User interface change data
= Beginning of Section =
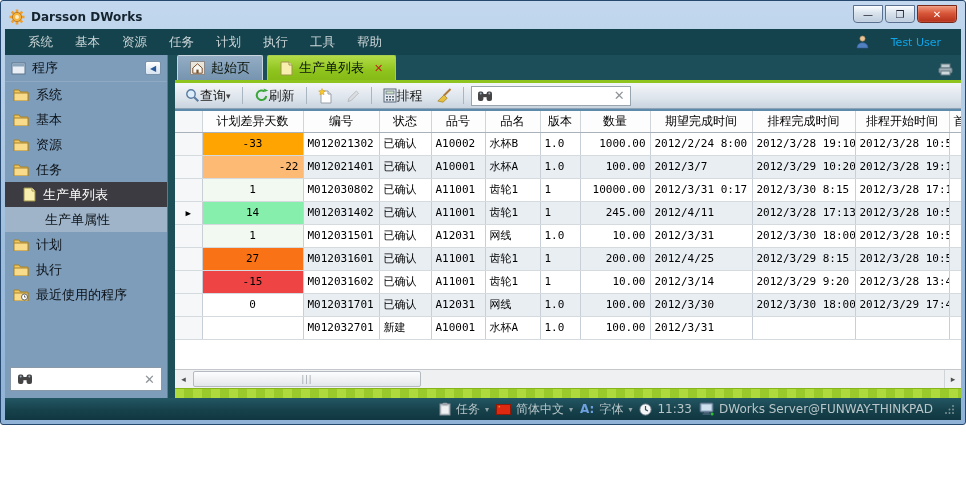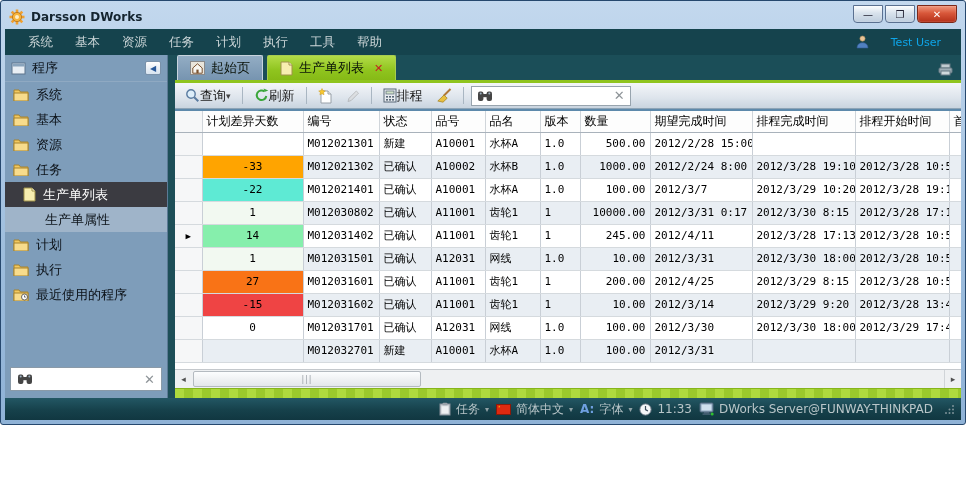"计划差异天数" table.grid th { text-align: left -> center }
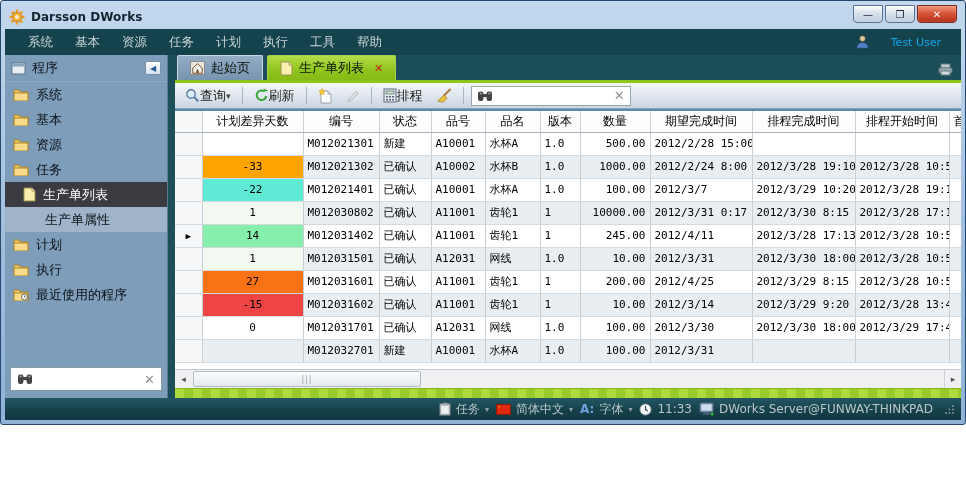"M012021301" tr { html: <tr> <td></td> <td></td> <td>M012021301</td> <td>新建</td> <td>A10001</td> <td>水杯A</td> <td>1.0</td> <td>500.00</td> <td>2012/2/28 15:00</td> <td></td> <td></td> <td></td> </tr> -> none }
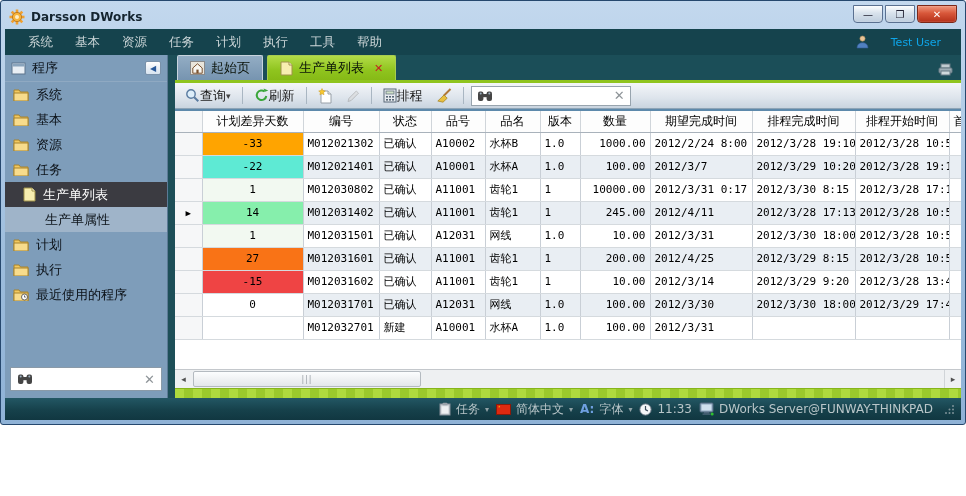"-22" td.c-diff { background: #5eead4 -> #fdba74; text-align: none -> right }
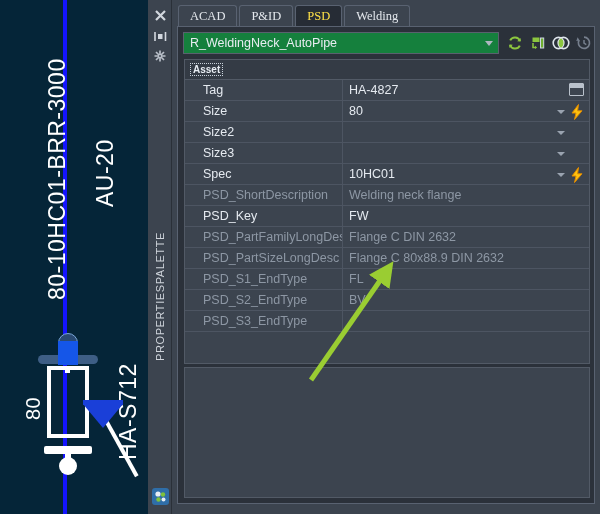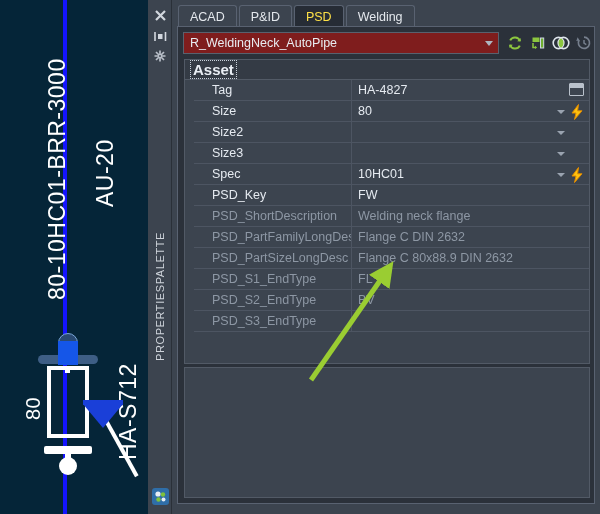"ACAD" .tab { font-family: none -> Liberation Serif, serif }
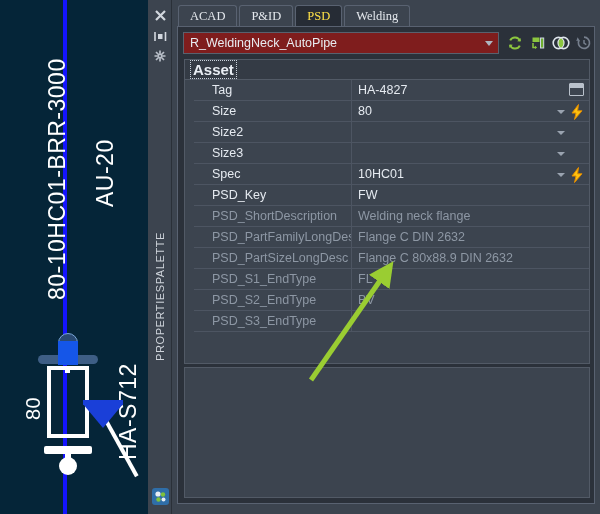"R_WeldingNeck_AutoPipe" #ddbox { background: #7f1d1d -> #15803d }
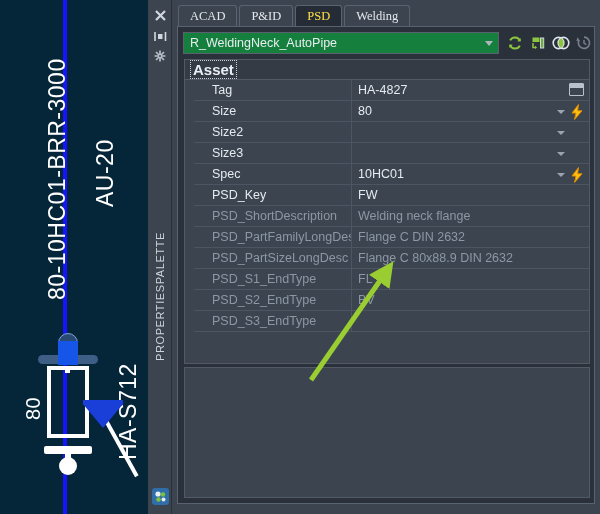"Asset" #cat-label { font-size: 15px -> 10px }
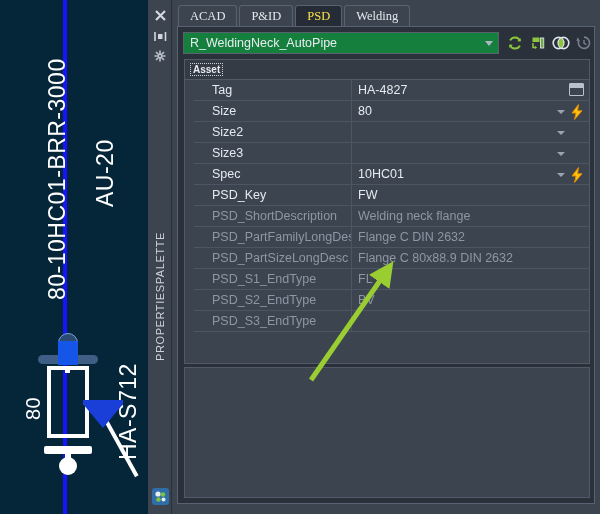"Tag" .prow { margin-left: 9px -> none }
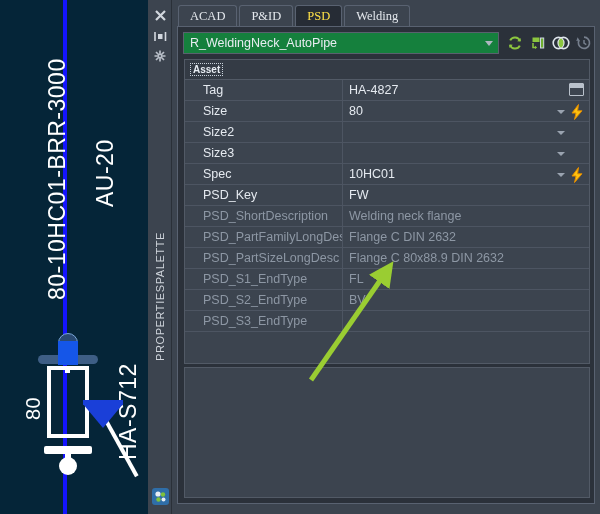"PSD_Key" div.prow { order: before "PSD_ShortDescription" -> after "PSD_ShortDescription" }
= End of Section =
# Aim of the exercise
What the response needs is every entry, repeated exactly, and none of the pictures.

# Final answer
"计划差异天数" table.grid th { text-align: left -> center }
"M012021301" tr { html: <tr> <td></td> <td></td> <td>M012021301</td> <td>新建</td> <td>A10001</td> <td>水杯A</td> <td>1.0</td> <td>500.00</td> <td>2012/2/28 15:00</td> <td></td> <td></td> <td></td> </tr> -> none }
"-22" td.c-diff { background: #5eead4 -> #fdba74; text-align: none -> right }
"ACAD" .tab { font-family: none -> Liberation Serif, serif }
"R_WeldingNeck_AutoPipe" #ddbox { background: #7f1d1d -> #15803d }
"Asset" #cat-label { font-size: 15px -> 10px }
"Tag" .prow { margin-left: 9px -> none }
"PSD_Key" div.prow { order: before "PSD_ShortDescription" -> after "PSD_ShortDescription" }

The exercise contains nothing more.